Hay historias que no empiezan con un nombre, sino con una ausencia. La de una niña que nunca tuvo un acta de nacimiento. La de un abuelo cuyo fallecimiento nadie registró. La de una comunidad que existe desde tiempos inmemoriales, pero a la que el Estado parece no ver.
Esa ausencia es el común denominador de millones de personas indígenas en México. Según el INEGI, 39.2 millones de personas en nuestro país se reconocen como indígenas —más del 30% de la población nacional—, y cerca del 20% de ellas no sabe leer ni escribir. No son solo números: son el recordatorio de que aún existen barreras institucionales, jurídicas y sociales que pesan con mayor fuerza sobre quienes históricamente han sido relegados. La pregunta que debemos hacernos, como Estado y como sociedad, es si seguiremos permitiéndolo.
En los últimos años, algunas de esas barreras han comenzado a ceder. La reforma constitucional del 30 de septiembre de 2024 reconoció a los pueblos y comunidades indígenas como sujetos de derecho público, con personalidad jurídica y patrimonio propio. Un cambio histórico que, sin embargo, solo tiene sentido si se traduce en hechos concretos.
Uno de esos hechos llegó el pasado jueves. La Suprema Corte resolvió el amparo en revisión 423/2025, un caso que nació del reclamo de una comunidad rarámuri en Chihuahua. Su petición no podía ser más justa: que el Registro Civil expidiera actas de nacimiento y defunción con base en los registros emitidos por su propia autoridad tradicional —el Siríame—, tal como lo han hecho desde siempre, según sus usos y costumbres.

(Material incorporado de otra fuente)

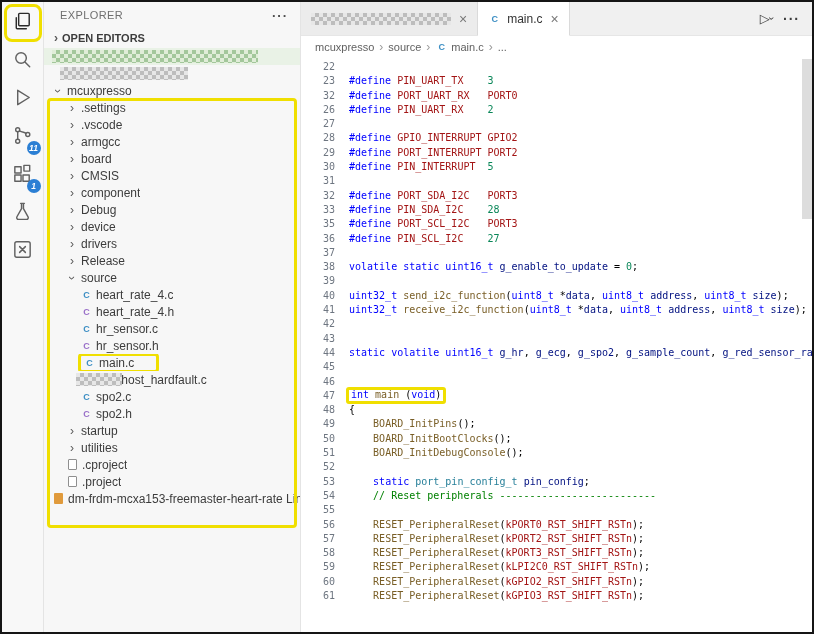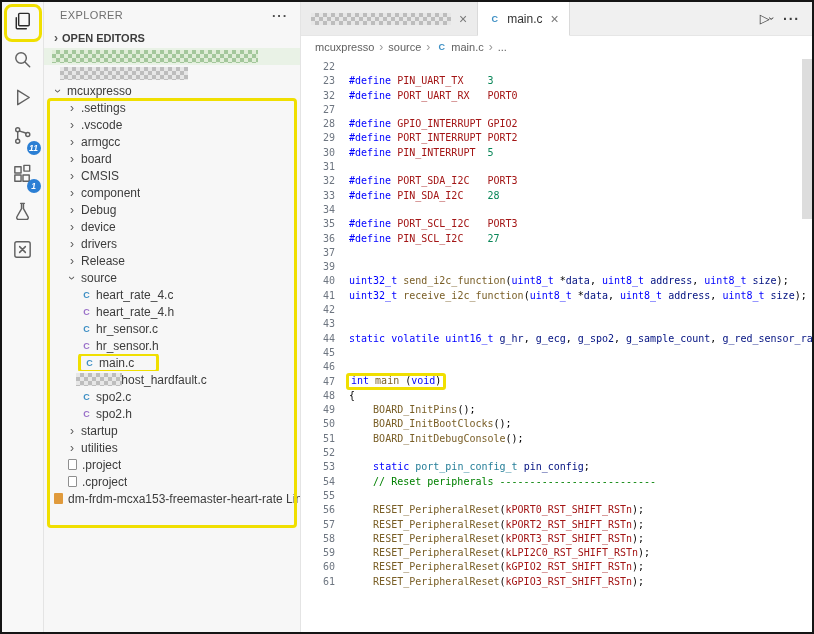--- a/index.html
+++ b/index.html
@@ -254,25 +254,25 @@
         <div class="tree-row" style="padding-left: 22px;">
           <span class="chev">›</span>
           <span class="lbl">startup</span>
         </div>
         <div class="tree-row" style="padding-left: 22px;">
           <span class="chev">›</span>
           <span class="lbl">utilities</span>
         </div>
         <div class="tree-row" style="padding-left: 22px;">
           <span class="ficon gen"></span>
+          <span class="lbl">.cproject</span>
+        </div>
+        <div class="tree-row" style="padding-left: 22px;">
+          <span class="ficon gen"></span>
           <span class="lbl">.project</span>
-        </div>
-        <div class="tree-row" style="padding-left: 22px;">
-          <span class="ficon gen"></span>
-          <span class="lbl">.cproject</span>
         </div>
         <div class="tree-row" style="padding-left: 8px;">
           <span class="ficon link"></span>
           <span class="lbl">dm-frdm-mcxa153-freemaster-heart-rate LinkSer...</span>
         </div>
       </div>
     <div class="tree-annot"></div>
   </aside>
 
   <main class="editor">
@@ -298,31 +298,32 @@
         <span class="bc-item">source</span>
         <span class="bc-sep">›</span>
         <span class="bc-item"><span class="ficon c">C</span>main.c</span>
         <span class="bc-sep">›</span>
         <span class="bc-item">...</span>
       </div>
     <div class="code" id="code">
         <div class="code-line"><span class="ln">22</span></div>
         <div class="code-line"><span class="ln">23</span><span class="lc"><span class="tk-k">#define </span><span class="tk-m">PIN_UART_TX</span><span class="tk-p">    </span><span class="tk-n">3</span></span></div>
         <div class="code-line"><span class="ln">32</span><span class="lc"><span class="tk-k">#define </span><span class="tk-m">PORT_UART_RX</span><span class="tk-p">   </span><span class="tk-m">PORT0</span></span></div>
+        <div class="code-line"><span class="ln">26</span><span class="lc"><span class="tk-k">#define </span><span class="tk-m">PIN_UART_RX</span><span class="tk-p">    </span><span class="tk-n">2</span></span></div>
         <div class="code-line"><span class="ln">27</span><span class="lc"></span></div>
         <div class="code-line"><span class="ln">28</span><span class="lc"><span class="tk-k">#define </span><span class="tk-m">GPIO_INTERRUPT</span><span class="tk-p"> </span><span class="tk-m">GPIO2</span></span></div>
         <div class="code-line"><span class="ln">29</span><span class="lc"><span class="tk-k">#define </span><span class="tk-m">PORT_INTERRUPT</span><span class="tk-p"> </span><span class="tk-m">PORT2</span></span></div>
         <div class="code-line"><span class="ln">30</span><span class="lc"><span class="tk-k">#define </span><span class="tk-m">PIN_INTERRUPT</span><span class="tk-p">  </span><span class="tk-n">5</span></span></div>
         <div class="code-line"><span class="ln">31</span><span class="lc"></span></div>
         <div class="code-line"><span class="ln">32</span><span class="lc"><span class="tk-k">#define </span><span class="tk-m">PORT_SDA_I2C</span><span class="tk-p">   </span><span class="tk-m">PORT3</span></span></div>
         <div class="code-line"><span class="ln">33</span><span class="lc"><span class="tk-k">#define </span><span class="tk-m">PIN_SDA_I2C</span><span class="tk-p">    </span><span class="tk-n">28</span></span></div>
-        <div class="code-line"><span class="ln">34</span><span class="lc"></span></div>
         <div class="code-line"><span class="ln">35</span><span class="lc"><span class="tk-k">#define </span><span class="tk-m">PORT_SCL_I2C</span><span class="tk-p">   </span><span class="tk-m">PORT3</span></span></div>
         <div class="code-line"><span class="ln">36</span><span class="lc"><span class="tk-k">#define </span><span class="tk-m">PIN_SCL_I2C</span><span class="tk-p">    </span><span class="tk-n">27</span></span></div>
         <div class="code-line"><span class="ln">37</span><span class="lc"></span></div>
+        <div class="code-line"><span class="ln">38</span><span class="lc"><span class="tk-k">volatile</span><span class="tk-p"> </span><span class="tk-k">static</span><span class="tk-p"> </span><span class="tk-k">uint16_t</span><span class="tk-p"> </span><span class="tk-v">g_enable_to_update</span><span class="tk-p"> = </span><span class="tk-n">0</span><span class="tk-p">;</span></span></div>
         <div class="code-line"><span class="ln">39</span><span class="lc"></span></div>
         <div class="code-line"><span class="ln">40</span><span class="lc"><span class="tk-k">uint32_t</span><span class="tk-p"> </span><span class="tk-f">send_i2c_function</span><span class="tk-p">(</span><span class="tk-k">uint8_t</span><span class="tk-p"> *</span><span class="tk-v">data</span><span class="tk-p">, </span><span class="tk-k">uint8_t</span><span class="tk-p"> </span><span class="tk-v">address</span><span class="tk-p">, </span><span class="tk-k">uint8_t</span><span class="tk-p"> </span><span class="tk-v">size</span><span class="tk-p">);</span></span></div>
         <div class="code-line"><span class="ln">41</span><span class="lc"><span class="tk-k">uint32_t</span><span class="tk-p"> </span><span class="tk-f">receive_i2c_function</span><span class="tk-p">(</span><span class="tk-k">uint8_t</span><span class="tk-p"> *</span><span class="tk-v">data</span><span class="tk-p">, </span><span class="tk-k">uint8_t</span><span class="tk-p"> </span><span class="tk-v">address</span><span class="tk-p">, </span><span class="tk-k">uint8_t</span><span class="tk-p"> </span><span class="tk-v">size</span><span class="tk-p">);</span></span></div>
         <div class="code-line"><span class="ln">42</span><span class="lc"></span></div>
         <div class="code-line"><span class="ln">43</span><span class="lc"></span></div>
         <div class="code-line"><span class="ln">44</span><span class="lc"><span class="tk-k">static</span><span class="tk-p"> </span><span class="tk-k">volatile</span><span class="tk-p"> </span><span class="tk-k">uint16_t</span><span class="tk-p"> </span><span class="tk-v">g_hr</span><span class="tk-p">, </span><span class="tk-v">g_ecg</span><span class="tk-p">, </span><span class="tk-v">g_spo2</span><span class="tk-p">, </span><span class="tk-v">g_sample_count</span><span class="tk-p">, </span><span class="tk-v">g_red_sensor_raw</span></span></div>
         <div class="code-line"><span class="ln">45</span><span class="lc"></span></div>
         <div class="code-line"><span class="ln">46</span><span class="lc"></span></div>
         <div class="code-line"><span class="ln">47</span><span class="lc boxed"><span class="tk-k">int</span><span class="tk-p"> </span><span class="tk-f">main</span><span class="tk-p"> (</span><span class="tk-k">void</span><span class="tk-p">)</span></span></div>
         <div class="code-line"><span class="ln">48</span><span class="lc"><span class="tk-p">{</span></span></div>

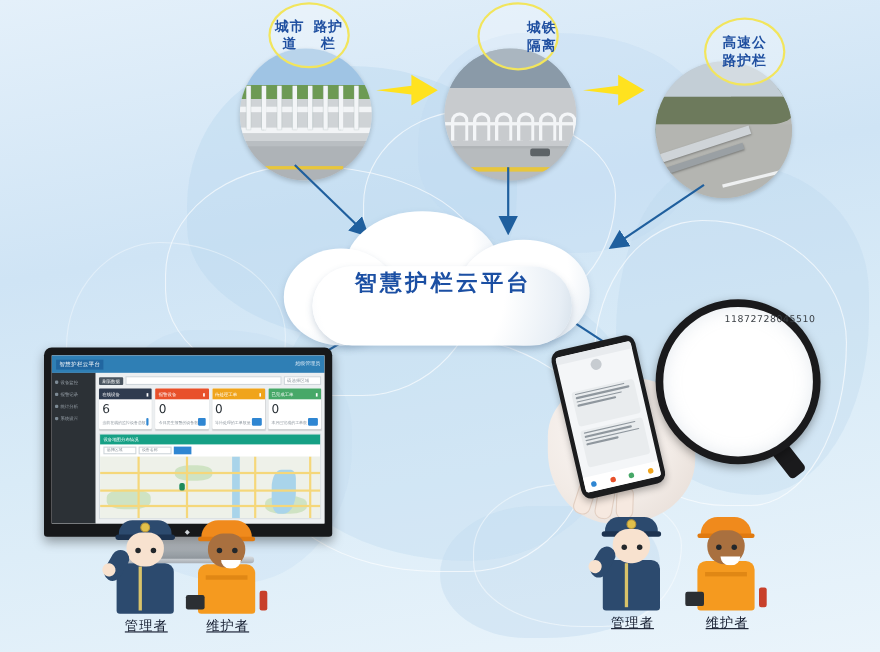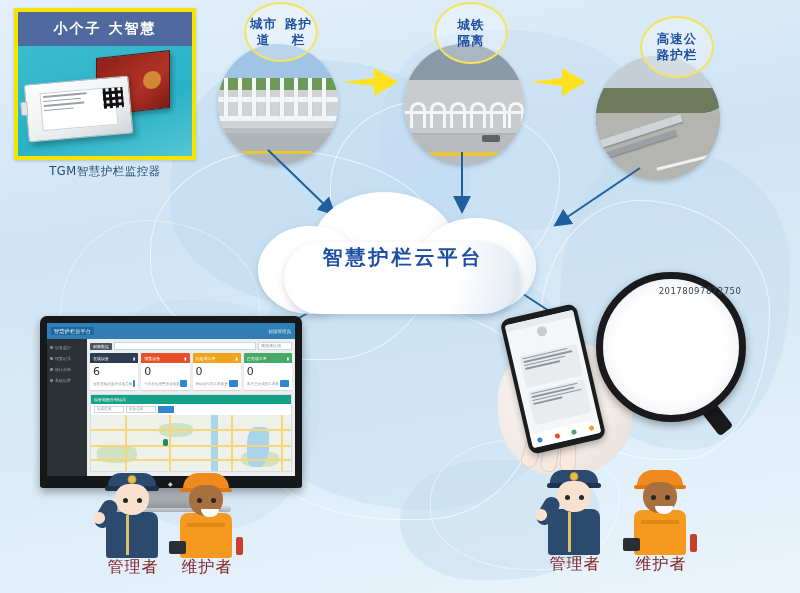--- a/index.html
+++ b/index.html
@@ -185,21 +185,21 @@
   .mag-meta{position:absolute;left:40px;top:32px;width:128px;text-align:center;z-index:3;
      font-size:6.5px;color:#8d949b;line-height:1.5;}
   .alert-box{position:absolute;left:14px;top:58px;width:176px;background:#ececec;
      border-radius:8px;padding:6px 8px 7px 8px;z-index:4;
      box-shadow:0 1px 3px rgba(0,0,0,.15);}
   .alert-box p{font-size:10.5px;line-height:1.45;color:#1b1d20;word-break:break-all;}
 
   
   .person{position:absolute;z-index:8;}
   .p-label{position:absolute;left:50%;transform:translateX(-50%);bottom:-19px;
-     font-size:16px;color:#7f1d1d;white-space:nowrap;letter-spacing:1px;}
+     font-size:12px;color:#0f172a;white-space:nowrap;letter-spacing:1px;text-decoration:underline;}
   .officer .cap{position:absolute;left:4px;top:0;width:48px;height:15px;background:#2c4a6e;border-radius:14px 14px 3px 3px;}
   .officer .cap:before{content:"";position:absolute;left:-3px;bottom:-3px;width:54px;height:5px;background:#1d3350;border-radius:3px;}
   .officer .badge{position:absolute;left:50%;transform:translateX(-50%);top:2px;width:9px;height:9px;border-radius:50%;background:#e2c04a;border:1px solid #b8963a;}
   .officer .face{position:absolute;left:11px;top:11px;width:34px;height:31px;background:#f8e2cf;border-radius:14px 14px 16px 16px;}
   .officer .eye{position:absolute;width:5px;height:5px;background:#23272b;border-radius:50%;top:14px;}
   .officer .body{position:absolute;left:2px;top:39px;width:52px;height:46px;background:#2c4a6e;border-radius:8px 8px 3px 3px;}
   .officer .arm{position:absolute;left:-6px;top:26px;width:16px;height:30px;background:#2c4a6e;border-radius:8px;transform:rotate(30deg);}
   .officer .hand2{position:absolute;left:-2px;top:16px;width:12px;height:12px;background:#f8e2cf;border-radius:50%;}
   .officer .stripe{position:absolute;left:22px;top:42px;width:3px;height:40px;background:#d9c36a;}
   .worker .helmet{position:absolute;left:5px;top:0;width:46px;height:17px;background:#f08a1c;border-radius:20px 20px 2px 2px;}
@@ -238,40 +238,20 @@
         <path d="M0,0 L9,4.5 L0,9 z" fill="#1f5f9e"></path>
       </marker>
     </defs>
     <line x1="268" y1="150" x2="330" y2="210" stroke="#1f5f9e" stroke-width="2" marker-end="url(#ah)"></line>
     <line x1="462" y1="152" x2="462" y2="206" stroke="#1f5f9e" stroke-width="2" marker-end="url(#ah)"></line>
     <line x1="640" y1="168" x2="560" y2="222" stroke="#1f5f9e" stroke-width="2" marker-end="url(#ah)"></line>
     <line x1="330" y1="300" x2="268" y2="336" stroke="#1f5f9e" stroke-width="2" marker-end="url(#ah)"></line>
     <line x1="520" y1="292" x2="566" y2="322" stroke="#1f5f9e" stroke-width="2" marker-end="url(#ah)"></line>
   </svg>
 
-  <div class="product-card">
-    <div class="product-inner">
-      <div class="product-title">小个子  大智慧</div>
-      <div class="prod-photo">
-        <div class="redbox"></div>
-        <div class="whitebox">
-          <div class="ear"></div>
-          <div class="label"></div>
-          <div class="lbl-lines">
-            <i style="width:44px"></i>
-              <i style="width:38px"></i>
-              <i style="width:41px"></i>
-              <i style="width:30px"></i>
-          </div>
-          <div class="qr"></div>
-        </div>
-      </div>
-    </div>
-  </div>
-  <div class="product-caption">TGM智慧护栏监控器</div>
 
   <div class="scene" id="scene1">
     <div class="photo">
       <div class="fence-rail" style="top:44%"></div>
       <div class="fence-rail" style="top:60%"></div>
       <div class="fence-bars">
         <i style="left:6px"></i>
           <i style="left:20px"></i>
           <i style="left:34px"></i>
           <i style="left:48px"></i>
@@ -301,21 +281,21 @@
       <div class="arch" style="left:46px"></div>
         <div class="arch" style="left:66px"></div>
       <div class="arch" style="left:86px"></div>
         <div class="arch" style="left:104px"></div>
       <div class="fence-rail" style="top:56%;height:3px"></div>
       <div style="position:absolute;left:0;right:0;bottom:0;height:24%;background:#b7bbbe"></div>
       <div class="road-line" style="left:0;bottom:8px;width:120px;height:4px;"></div>
       <div style="position:absolute;left:78px;bottom:22px;width:18px;height:7px;background:#5d6367;border-radius:2px"></div>
     </div>
   </div>
-  <div class="bubble" style="left:434px;top:2px;width:74px;height:62px;flex-direction:column;">
+  <div class="bubble" style="left:434px;top:2px;width:74px;height:62px;flex-direction:column;align-items:flex-end;">
     <span>城铁</span>
     <span>隔离</span>
   </div>
 
   <svg class="arrow-y" style="left:528px;top:52px;width:62px;height:50px;">
     <path d="M2,30 L34,26 L34,16 L58,30 L34,44 L34,34 Z" fill="#ffe21f"></path>
   </svg>
 
   <div class="scene" id="scene3">
     <div class="photo">
@@ -490,21 +470,21 @@
           <b style="background:#47a868"></b>
           <b style="background:#f0a41b"></b>
         </div>
       </div>
     </div>
   </div>
 
   <div id="mag">
     <div class="mag-handle"></div>
     <div class="mag-ring"></div>
-    <div class="mag-sender">20178097872750</div>
+    <div class="mag-sender">11872728045510</div>
   </div>
 
   <div class="person officer" style="left:104px;top:473px;width:58px;height:86px;">
     <div class="body"></div>
       <div class="stripe"></div>
     <div class="cap">
         <div class="badge"></div>
       </div>
     <div class="face">
         <div class="eye" style="left:8px"></div>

La respuesta del Estado fue la negativa. En lugar de escuchar, el Registro Civil exigió certificados médicos, actas ministeriales y una cadena de documentos imposible de obtener para una comunidad que vive en zona remota, sin acceso a los servicios que el propio Estado les debe. Una burocracia que, lejos de proteger, excluye.
El Siríame no es una figura menor. Es la autoridad máxima de la comunidad rarámuri, el equivalente funcional a cualquier instancia pública reconocida por la ley. Ignorar sus registros no es un tecnicismo administrativo: es una forma de negar la existencia de toda una forma de gobierno, de organización social, de memoria colectiva. Es decirle a una comunidad que su manera de ser no cuenta.
La sentencia de la Corte fue inequívoca: las autoridades de Chihuahua incumplieron su deber de garantizar el derecho a la identidad de la comunidad rarámuri. Y afirmó algo que debería ser elemental, aunque no siempre lo ha sido: los documentos emitidos por las autoridades tradicionales tienen plena validez jurídica, porque así lo establece el artículo 2° de la Constitución. Los nacimientos y fallecimientos asentados por el Siríame son actos jurídicos válidos. Punto.
Porque el derecho a la identidad no es un trámite. Es la llave para acceder a programas sociales, servicios de salud, educación, justicia, propiedad. Es, en el sentido más profundo, el reconocimiento de que alguien existe dentro del Estado mexicano. Negarlo no es un descuido administrativo: es una forma de exclusión.
Por eso la protección que otorgó la Corte va más allá del caso individual. Se ordenaron campañas registrales periódicas, reconocimiento explícito de las autoridades tradicionales, políticas públicas interculturales y criterios claros para expedir actas sin que los mismos obstáculos del pasado se repitan.
Proteger el derecho a la identidad de los pueblos y comunidades indígenas es un acto de dignidad —y también de coherencia constitucional. Reconocer que su historia, su lengua, sus autoridades y su memoria tienen la misma fuerza jurídica que cualquier institución del Estado no es una concesión: es una obligación. Una que la Corte, en este caso, honró.